I sat on my stool and stuffed my mouth, chewing, muttering, unable to leave this behind me. When I’d calmed down some, I reached for a small metal figurine and pulled a mounted magnifying glass round toward me. I had my paints, brushes, and a little dish of water nearby, right where I’d left them the night before. Modeling. I’d first lost myself in the hobby when I was living in England and my father would return from the office in London with one of the kits then popular with young boys: RAF bombers and German Panzer divisions, Aston Martins and Rovers and the Queen Mary. I must have pieced together and painted nearly every plastic part they sold, but none with the same all-consuming passion that I’d give a diorama the summer that my father moved us to New Jersey. Then, at the onset of puberty, in a new country without the comfort or companionship of a friend or foe, I escaped my longing to be back in my mother’s England by re-creating the Normandy Invasion on my bedroom floor. I focused on Utah Beach, though with a slightly ahistorical eye. Along with the barges spilling their troops and the planes hanging from overhead wires, I placed one more group of Allied soldiers beneath the threat of the Germans in their pillboxes above: the 3032nd Mobile Baking Division, with whom my father landed on this beach on D-Day+24. The Fighting Quartermasters hunkered down behind their mobile kitchen, eager to move on toward Berlin and start pumping out sixty thousand pounds of battlefield bread each day.

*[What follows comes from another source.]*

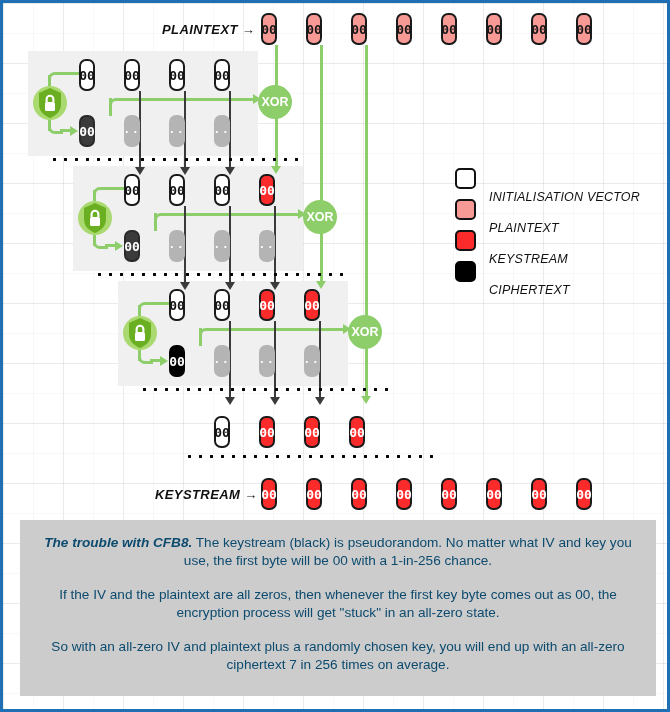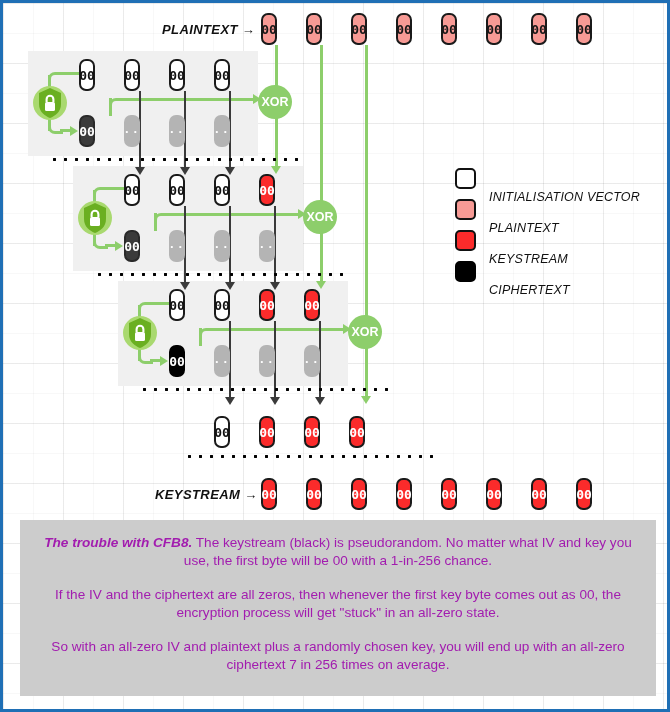"The trouble with CFB8. The" #note p { color: #a21caf -> #0c4a6e }
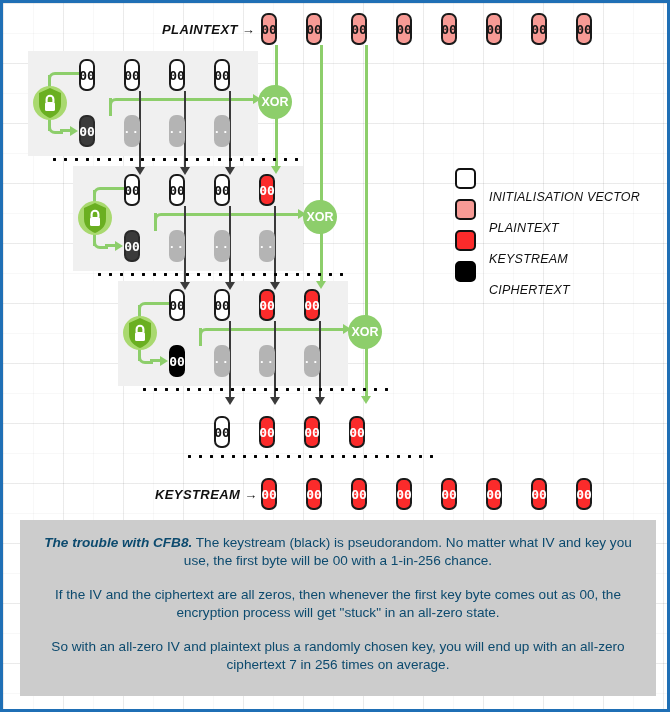"If the IV and the" p { text: ciphertext -> plaintext }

Following that diorama, I built still more: “Winter at Valley Forge,” “The Retreat (1812),” and “Victory at Yankee Stadium,” commemorating the Baltimore Colts’ stunning world championship of 1958. But in college I gave it all up after my roommate looked at me strangely when I told him I was thinking of doing the Lincoln-Douglas debates. I had only returned to the hobby this summer, but already I had completed a small Cro-Magnon scene (“The Discovery of Fire”) and another that paid tribute to one of Genghis Khan’s brave warriors, that unknown man who, after riding for hours across the lonely steppe, had overturned his shield on the coals of his company’s fire and created, first to the amusement and then the delight of his fellows, the world’s first Mongolian barbecue.

This evening I was working on the scene of Nicolas Appert’s moment of triumph, when he stood in his food-splattered kitchen in the French countryside, sinking a glass bottle of partridge, vegetables, and gravy into a tub of scalding-hot water. He lived during the Age of Revolutions, when military conflicts were so frequent and so large that you could no longer hope to feed your troops with food culled from the surrounding villages. “An army marches on its stomach,” Napoleon had famously said, before offering a prize of twelve thousand francs to anyone who could devise a method of food preservation that’d allow his soldiers to eat fresh rations no matter how far from Paris his ambitions carried them. Appert — a brewer, a baker, and a pickle maker — was the one to lay claim to this money. He did not understand how his bottled foods kept scurvy, malnutrition, and starvation at bay; we’d have to wait for Pasteur to explain all of that. But his intuitive leap was no less remarkable, as from it grew the modern canning industry, a development that drew a distinct line between the rot and rancid days of the Middle Ages and the prolonged life and improved health of the modern world.